HOW TO MEDITATE
Meditating means to think deeply, turn the attention inward, or concentrate on an object or awareness. Many people confuse the term meditation with losing oneself in one thoughts, or taking time to think about the long day ahead of you (or behind you). But you may even feel more anxious if you are thinking about unpaid bills or an uncertain future.
“True” meditation refers to a more structured exercise that originated from Eastern religions and cultures where it has been practiced for more than 5,000 years. Many people who practice meditation in the Western world want to reach a state of deep relaxation and renew their energy and spirit. Meditation techniques combine posture, breathing, and contemplation, and are simple to follow, no matter how demanding your schedule or limited your space.
Meditation has many benefits, but it need not be a goal-based exercise. In fact, it may be best not to set goals and expectations for your meditation practice. You can start slowly by meditating a few minutes each day – clearing your mind of everything but your communication with yourself. You may find that meditation gives you time to escape for a few minutes and then to go back to your routine feeling refreshed and reinvigorated.
Besides practicing the techniques for meditation yourself, you can teach them to your loved one, who may practice alone or share the moments of silence and deep contemplation with you. (There’s no limit to how many times a day you can meditate, it is limited only by your time). Meditation may not be physically daunting, but does require concentrated breathing and mental focus. Depending upon your loved one’s condition, you may want to speak with his or her healthcare professional before having them embark on a meditation practice.
Objective of Meditation
The primary objective of meditating may be to put yourself in touch with the inner you, to help you to tap into your own individual strengths and healing powers. While there are books, articles, and courses that promise meditation will help you achieve your dreams and goals, get rich, and conquer disease, you may find the best outcome from mediation is the time you remove yourself from the stress and daily demands that may interfere with your inner serenity. Meditation may also be a great way for you to clear your mind at the end of each day and help you fall asleep.
How to Meditate: Step by Step
Close your Eyes
To meditate, you need only close your eyes wherever you are and focus fully on yourself – body and mind. This may be easier to accomplish if you can sit in a favorite spot where you won’t be distracted. But many people, once they learn the practice, meditate while riding the subway or waiting for a doctor’s appointment.
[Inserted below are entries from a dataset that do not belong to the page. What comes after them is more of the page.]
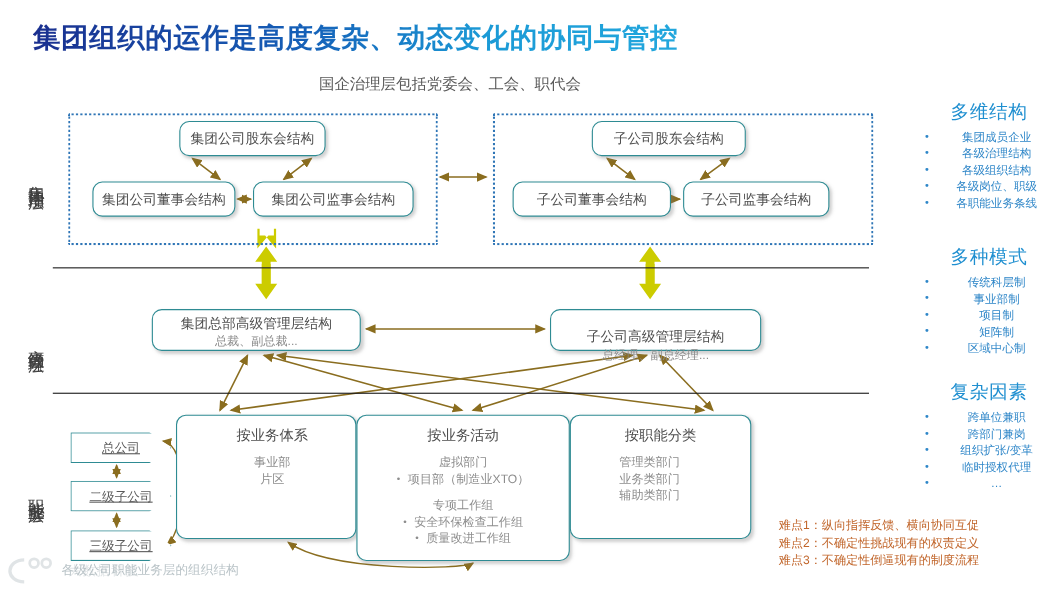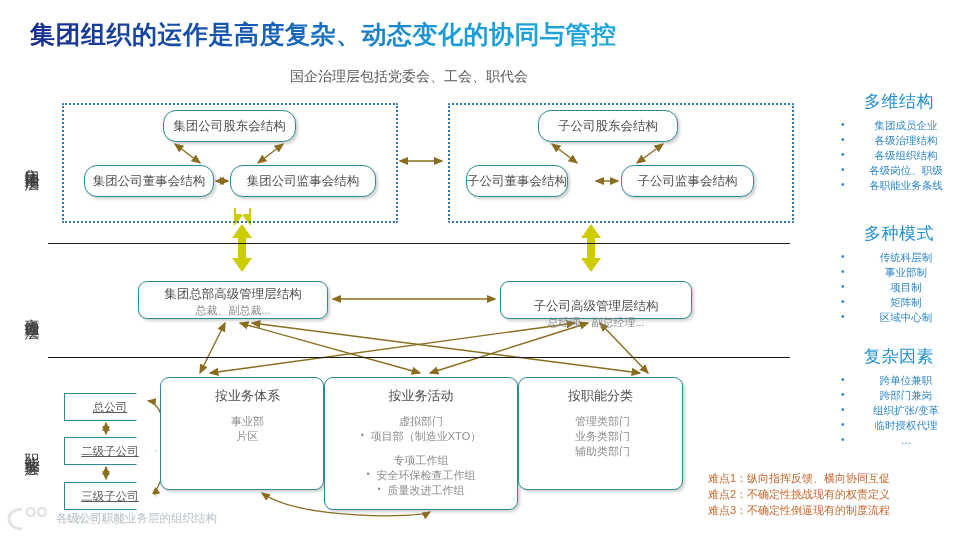--- a/index.html
+++ b/index.html
@@ -55,23 +55,23 @@
     color:#5a5a5a;text-align:center;
   }
   .node .hd{font-size:12.5px;color:#4d4d4d;}
   .node .sub{font-size:11px;color:#8a8a8a;}
 
   
   #n-g-share{left:163px;top:110px;width:133px;height:32px;}
   #n-g-board{left:84px;top:165px;width:130px;height:32px;}
   #n-g-super{left:230px;top:165px;width:146px;height:32px;}
   #n-s-share{left:538px;top:110px;width:140px;height:32px;}
-  #n-s-board{left:466px;top:165px;width:102px;height:32px;}
+  #n-s-board{left:466px;top:165px;width:144px;height:32px;}
   #n-s-super{left:621px;top:165px;width:133px;height:32px;}
-  .gnode{display:flex;align-items:center;justify-content:center;border-radius:13px;}
+  .gnode{display:flex;align-items:center;justify-content:center;}
 
   
   #n-m-hq{left:138px;top:281px;width:190px;height:38px;padding-top:4px;}
   #n-m-sub{left:500px;top:281px;width:192px;height:38px;padding-top:16px;}
 
   
   #n-f-biz{left:160px;top:377px;width:164px;height:113px;padding-top:9px;padding-left:11px;}
   #n-f-act{left:324px;top:377px;width:194px;height:133px;padding-top:9px;}
   #n-f-fun{left:518px;top:377px;width:165px;height:113px;padding-top:9px;}
   .flist{font-size:11px;color:#8d8d8d;line-height:15px;margin-top:9px;}
@@ -246,21 +246,21 @@
       <div><span class="bullet">项目部（制造业XTO）</span></div>
       <div style="height:9px"></div>
       <div>专项工作组</div>
       <div><span class="bullet">安全环保检查工作组</span></div>
       <div><span class="bullet">质量改进工作组</span></div>
     </div>
   </div>
 
   <div class="node" id="n-f-fun">
     <div class="hd" style="font-size:13px">按职能分类</div>
-    <div class="flist" style="text-align:left;padding-left:56px">
+    <div class="flist" style="text-align:left;padding-left:44px">
       <div>管理类部门</div>
       <div>业务类部门</div>
       <div>辅助类部门</div>
     </div>
   </div>
 
   <div class="chev" id="c-1">
     <span>总公司</span>
   </div>
   <div class="chev" id="c-2">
Breathe Deeply and Regularly
Breathing deeply fills you with life-enhancing oxygen and helps your brain to visualize the images you send it. Breathe in slowly while counting mentally to 10, hold your breath for the count of 10, and then breathe out slowly for 10 seconds. Continue this regular, deep breathing – and focus on your breaths – until you feel the effects of the oxygenation (more oxygen reaching your brain).
Focus on your Body
While you are exhaling and inhaling, focus on softening and relaxing every part of your body. With your eyes still shut, think of your feet and toes and “will” them to relax. Think of relaxing your legs, your fingers, your arms, and your upper body. Finally, let go of the tension in your neck and ears – right up to the top of your head.
Rid Yourself of Random Thoughts
To rid yourself of the random, anxiety-producing thoughts that are buzzing around in your mind, you need to replace them with something. To do this, some people concentrate on a visual image, such as a candle, a flower or a beautiful scene. Some people repeat a sound or a word; others listen to relaxing music CDs that reproduces the sounds of nature.
Visualize a beautiful lake or other scenery from a trip that you loved, for instance, and let your mind’s eye dwell deeply on the scene, recalling every detail, including the sounds of the waves, the chirp of birds, the aroma of pine needles or flowers, the feel of the grass under your bare feet or the coolness when you dipped your hand into the pond. The sensory details will etch it deeper into your mind. Focus on the picture for as long as you can before random thoughts intrude.
Concentrate on an Object
Instead of using scenery to clear the mind, some people find that reading a few passages from a favorite book or poem, or looking at an object such as a memento or photo associated with a time of happiness, helps them to cross from a tense mental state to one of relaxation and calm.
Concentrate on a Sound
Instead of visualization, some people find that repeating a sound or group of sounds can help them meditation. You might prefer to concentrate on a few words from a favorite poem or a psalm. Listening attentively to classical music, blues, or soft jazz transports others.
Focus on Positive Thoughts
Now that your body has relaxed, your lungs and brain are filled with air, and you have used your mental picture or object to take you deeper into yourself, you may be perfectly happy to simply remain in this state of calm and relaxation for as long as you can and then slowly return to the real world.